Success Mantra: Energy, Hard-work and Consistency
Prof. Sarman Singh is a self-made person, who hails from a very small village of Aligarh, Uttar Pradesh. He always thought of doing some welfare work for the country, which benefits not only his community but all the poor and downtrodden. After obtaining MBBS degree from KGMC, Lucknow and MD from PGIMER, Chandigarh, in 1991, he joined the All India Institute of Medical Sciences, New Delhi as Assistant Professor. The Department he was assigned, had no research and development work and very few basic diagnostic services at that time.
However, with his hard work, vision and seer perseverance his specialised division has now developed into a full fledged molecular biology centre of excellence which is very well equipped with most of the modern diagnostic and research tools such Whole Genome Sequencer, 6 laser flow cytometer, Molecular Biology work-station, MB-Bact, MGIT-960, Epicenter, various types of research and fluorescence microscopes, PCR, Real-time PCR, Mini-Mag,, NASBA, gel driers and DNA/RNA extractors, CO2 incubator, various types of centrifuges, biosafety cabinets, ELISA processors, electro-chemiluminescence, VIDAS etc.. The division is catering from very routine to most sophisticated molecular diagnostic services not only to the Institute hospital patients but also to patients of other hospitals in and outside Delhi. The laboratory has received several research grants from Department of Biotechnology, Indian Council of Medical Research, Department of Science and Technology, Council for Scientific and Industrial Research, NIH (USA), European Commission, Australia Council, Bill and Melinda Gates Foundation, WHO etc.
Dr. Singh is voracious writer, dedicated researcher, loved teacher by his students, an able administrator and a visionary. This is evident from his high citation index of 6500, i10 index of 141 and h-index of 40. He is an internationally acclaimed medical scientist with outstanding research and academic achievements for his pioneering work in the field of infectious diseases. His work has made high impact on the society both directly and indirectly and saved thousands of lives from diseases and poverty.
His contribution to the society has been in two ways: direct and immediate and indirect but long lasting. The immediate impact has been through his inventions and innovations in the field of two major killer infectious diseases- the kala-azar and tuberculosis. Though both diseases affect poor, but kala-azar mainly affects the poorest and down trodden (Singh et al, 2000). Thousands of poor in Bihar, West Bengal and Uttar Pradesh used to die due to kala-azar because the diagnostic methods were very costly for them to afford. The rapid test developed by his team which is highly cost-effective, the number of deaths due to kala-azar has come down. Though Government of India has taken several steps to tackle this disease, but the rapid test kit developed by him played pivotal role. His new inventions including the early diagnosis of tuberculosis and a mosquito proof cooler are on the way of commercialization which will make a dramatic change in the control of Tuberculosis and mosquito borne diseases. Indirect impact of his work has made a significant effect in youths and students across the country. Thousands of students get highly motivated after reading his biography (www.drsarmansingh.com). These youngsters generate confidence that with hard work, perseverance and honesty and scientists even poor students can also excel and contribute in the national building.

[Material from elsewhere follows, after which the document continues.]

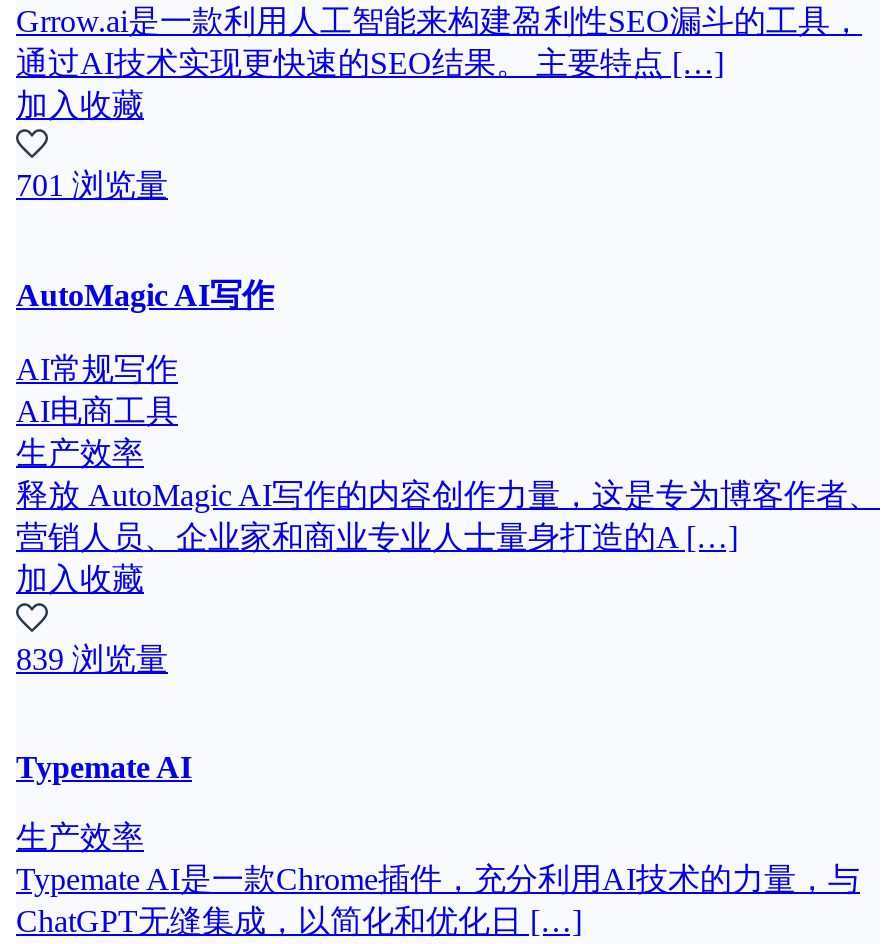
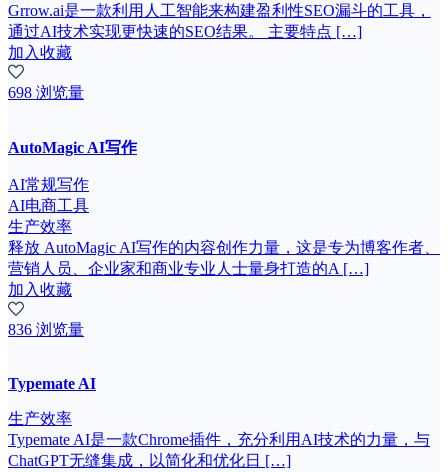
- 701 浏览量
+ 698 浏览量

- 839 浏览量
+ 836 浏览量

The main focus of Prof. Sarman Singh’s research has been on developing more sensitive and cost-effective diagnostic methods for infectious diseases, particularly those that are difficult to diagnose and treat. Towards this goal, he has made several ground breaking discoveries in the field of pathophysiology of visceral Leishmaniasis or kala-azar. He was the first to develop and patenting a rapid and highly cost-effective diagnostic test for this disease. A novel recombinant antigen (Ld-KE16) was prepared from an Indian strain of L. donovani (Singh & Sivakumar 2003; Sivakumar et al, 2006) ((PCT/IN2003/000400) and the commercial rights of the test were transferred to the M/s Span Diagnostic Pvt Ltd through the Department of Biotechnology, Govt. of India. The company has made rapid diagnostic test (RDT) kits in various test formats, which were dedicated to the nation by the Honourable Minister of Science & technology, Government of India Shri Kapil Sibal on February 6, 2006 in a glittering ceremony at the Press Club of India. These RDTs have made the invasive and hazardous methods like bone marrow and splenic aspiration dispensable at a very affordable price (Singh 2006). It is a matter of pride that the diagnosis of kala-azar can now be made at a cost of less than Rs. 50 per patient in India using these trailblazing “Made in India” kits. These test kits are exceptionally accurate with 100% specificity and 98% sensitivity.
The disease kala-azar mainly affects the poor and down-trodden section of our society (Singh et al, 2000). Till rapid tests were made available, thousands of poor in the states of Bihar, W Bengal and Uttar Pradesh were dying due to this disease because of non-availability of sensitive, cost-effective and point-of-care diagnostic methods. It may be mentioned that with the availability of this revolutionary test, the number of kala-azar deaths has come down significantly – thanks to the Government of India for their active surveillance, and free treatment combined with the RDT kit developed by Dr. Singh that played a pivotal role in the national kala-azar elimination program. This cutting edge technology is also saving of millions of dollars of the Indian Government every year on foreign exchange. This is the first ever-indigenous invention by a medical scientist, which is become an integral part of any national disease elimination programme. This invention received high appreciation and applauds from the WHO (WR-India, as chair of the award selection committee) in the BMJ Research and Innovation excellence award distribution ceremony while announcing the award to Dr. Sarman Singh.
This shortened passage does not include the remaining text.